Leżałam i opalałam się obok basenu, w którym pływał Nikolay. W pewnym momencie poczułam na swoim rozgrzanym ciele krople lodowatej wody.
-Nikolay!
-Co tam kochanie? -uśmiechnął się, a ja miałam ochotę go zamordować. -Masz ochotę na kąpiel? -wziął mnie na ręce. Zaczęłam krzyczeć i śmiać się.
-Tylko spróbuj. -powiedziałam, a on spojrzał na mnie z cwanym uśmieszkiem. Następnie rzucił się ze mną do wody.
Nie odzywałam się do niego od dwóch godzin. Kilkakrotnie próbował mnie przepraszać, jednak ja czytałam sobie książkę i ignorowałam go. Było to naprawdę trudne. Pół godziny temu gdzieś wyszedł. Usłyszałam trzask na korytarzu i odłożyłam książkę. W progu salonu stał Niko z ogromnym bukietem róż. Zaśmiałam się na jego widok.
-Kochanie..
-Nikolay. Ty głuptasie. -wstałam z kanapy i podeszłam do niego.
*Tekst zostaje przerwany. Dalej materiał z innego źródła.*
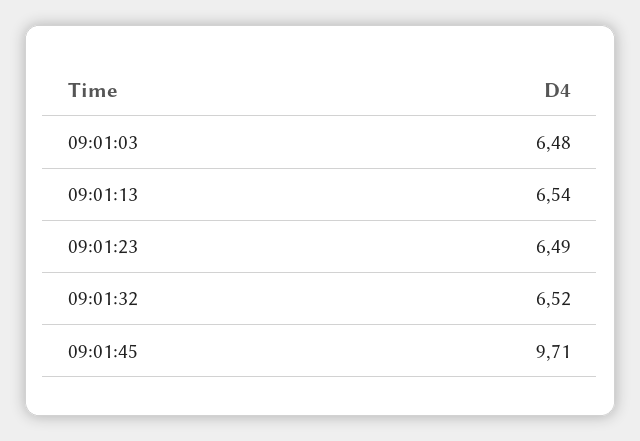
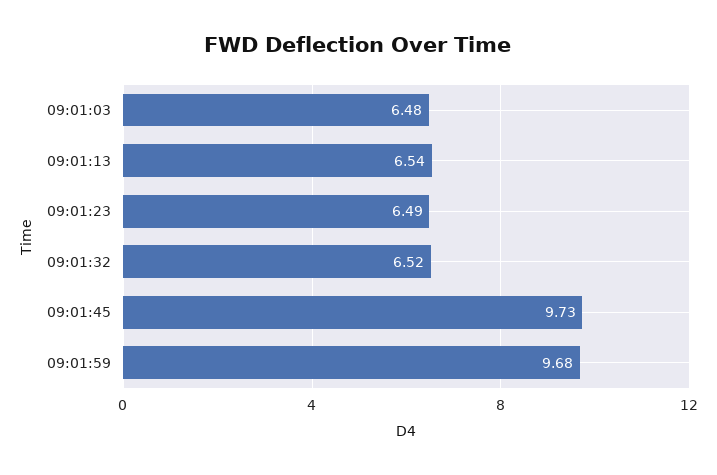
09:01:45: 9.71 -> 9.73
09:01:59: none -> 9.68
-Przepraszam że wrzuciłem cię do wody. Nie gniewaj się.
-Nie gniewam się. Chciałam się tylko z tobą podroczyć. Ale takie przeprosiny to mogę mieć zawsze. -zaśmiałam się.
-To dla ciebie. -wręczył mi kwiaty, które z uśmiechem odłożyłam na stolik. Zbliżyłam się do niego i objęłam w pasie. Złożyłam na jego ustach delikatny pocałunek.
-Dziękuję.
-To nie wszystko. -wyszeptał. Następnie uklęknął na kolano. Z kieszeni wyciągnął małe pudełko.
-Niko..
-Lui, moje słońce, czy zostaniesz moją żoną? -zamarłam. Nigdy wcześniej nie czułam się tak szczęśliwa, jak w tamtym momencie.
-Tak! -rzuciłam mu się na szyję i pocałowałam go namiętnie. Wplotłam palce w jego włosy. -Kocham cię.
-Ja też cię kocham. -znów mnie pocałował, nakładając na mój palec przepiękny pierścionek. Spojrzał mi w oczy. -Mam ochotę zrobić teraz z tobą wszystko o czym marzyłem przez ostatni rok. -zamruczał mi do ucha, przygryzając je.
-Więc na co czekasz? -zaśmiałam się. Wziął mnie na ręce i wciąż całując, zniósł do sypialni.
_____________________________________
Przepraszam! Ciężko mi o tym mówić, ale to prawie koniec.
Mam nadzieję, że zrozumiecie. Więcej niedługo. Kocham Was :)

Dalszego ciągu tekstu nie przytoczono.